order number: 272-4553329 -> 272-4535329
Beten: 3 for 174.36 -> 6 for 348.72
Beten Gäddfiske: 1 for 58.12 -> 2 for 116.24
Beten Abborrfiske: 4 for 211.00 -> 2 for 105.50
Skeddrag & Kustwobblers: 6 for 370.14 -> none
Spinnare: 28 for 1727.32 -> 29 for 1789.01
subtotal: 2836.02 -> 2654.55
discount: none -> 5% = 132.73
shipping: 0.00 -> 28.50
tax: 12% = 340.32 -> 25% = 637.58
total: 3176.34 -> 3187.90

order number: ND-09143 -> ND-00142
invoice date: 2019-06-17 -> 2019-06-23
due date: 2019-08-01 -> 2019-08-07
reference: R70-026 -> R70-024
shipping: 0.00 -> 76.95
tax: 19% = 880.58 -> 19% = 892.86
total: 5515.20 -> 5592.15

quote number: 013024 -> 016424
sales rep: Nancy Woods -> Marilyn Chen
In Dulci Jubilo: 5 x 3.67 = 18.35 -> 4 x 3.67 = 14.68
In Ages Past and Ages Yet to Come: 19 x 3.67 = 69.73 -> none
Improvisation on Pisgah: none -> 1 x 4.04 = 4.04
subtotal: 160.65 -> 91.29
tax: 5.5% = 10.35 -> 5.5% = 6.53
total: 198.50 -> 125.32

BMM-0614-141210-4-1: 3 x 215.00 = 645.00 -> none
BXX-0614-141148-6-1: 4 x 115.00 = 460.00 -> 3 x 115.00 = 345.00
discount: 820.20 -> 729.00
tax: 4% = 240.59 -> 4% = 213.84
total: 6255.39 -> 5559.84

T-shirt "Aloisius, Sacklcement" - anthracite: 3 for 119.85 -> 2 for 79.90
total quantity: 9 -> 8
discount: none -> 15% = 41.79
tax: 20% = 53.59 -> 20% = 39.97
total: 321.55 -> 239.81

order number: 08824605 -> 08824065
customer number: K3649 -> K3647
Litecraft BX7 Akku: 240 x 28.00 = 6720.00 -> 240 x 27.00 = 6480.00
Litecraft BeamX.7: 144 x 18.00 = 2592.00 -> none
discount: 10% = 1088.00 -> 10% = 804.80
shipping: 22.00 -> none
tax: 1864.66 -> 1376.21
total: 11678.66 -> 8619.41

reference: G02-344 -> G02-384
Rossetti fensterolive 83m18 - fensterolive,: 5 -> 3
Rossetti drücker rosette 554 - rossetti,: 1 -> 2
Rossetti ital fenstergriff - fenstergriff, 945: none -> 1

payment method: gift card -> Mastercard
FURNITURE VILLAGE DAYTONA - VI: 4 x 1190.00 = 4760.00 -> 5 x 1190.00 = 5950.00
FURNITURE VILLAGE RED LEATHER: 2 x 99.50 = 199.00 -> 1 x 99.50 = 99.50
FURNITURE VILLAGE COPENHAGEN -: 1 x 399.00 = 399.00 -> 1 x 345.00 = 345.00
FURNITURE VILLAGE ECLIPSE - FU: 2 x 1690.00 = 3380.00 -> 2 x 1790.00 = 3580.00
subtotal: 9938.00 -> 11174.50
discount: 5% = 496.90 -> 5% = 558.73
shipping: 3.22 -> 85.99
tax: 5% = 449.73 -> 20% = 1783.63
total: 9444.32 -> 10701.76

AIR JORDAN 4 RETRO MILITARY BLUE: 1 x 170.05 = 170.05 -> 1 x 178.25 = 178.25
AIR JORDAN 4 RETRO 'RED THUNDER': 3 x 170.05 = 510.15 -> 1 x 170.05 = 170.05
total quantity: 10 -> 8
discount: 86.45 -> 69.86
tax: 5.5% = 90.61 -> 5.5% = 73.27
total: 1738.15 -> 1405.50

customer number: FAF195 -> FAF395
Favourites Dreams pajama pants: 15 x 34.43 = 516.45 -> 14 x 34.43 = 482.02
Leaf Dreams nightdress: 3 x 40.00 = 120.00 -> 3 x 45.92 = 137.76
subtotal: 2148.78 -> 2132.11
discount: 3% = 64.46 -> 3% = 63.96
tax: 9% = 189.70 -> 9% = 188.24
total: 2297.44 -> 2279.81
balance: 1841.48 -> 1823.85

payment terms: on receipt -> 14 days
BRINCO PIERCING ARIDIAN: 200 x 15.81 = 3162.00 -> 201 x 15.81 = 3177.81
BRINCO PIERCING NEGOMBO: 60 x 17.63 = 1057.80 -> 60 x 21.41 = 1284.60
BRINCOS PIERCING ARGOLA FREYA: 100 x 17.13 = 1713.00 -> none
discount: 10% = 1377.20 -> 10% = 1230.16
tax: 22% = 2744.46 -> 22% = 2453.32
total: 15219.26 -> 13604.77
▬▬▬
» WORK INSTRUCTIONS
Some lines of the records may contain the string "order". State how many do, as a number alone.

» ANSWER SPACE
3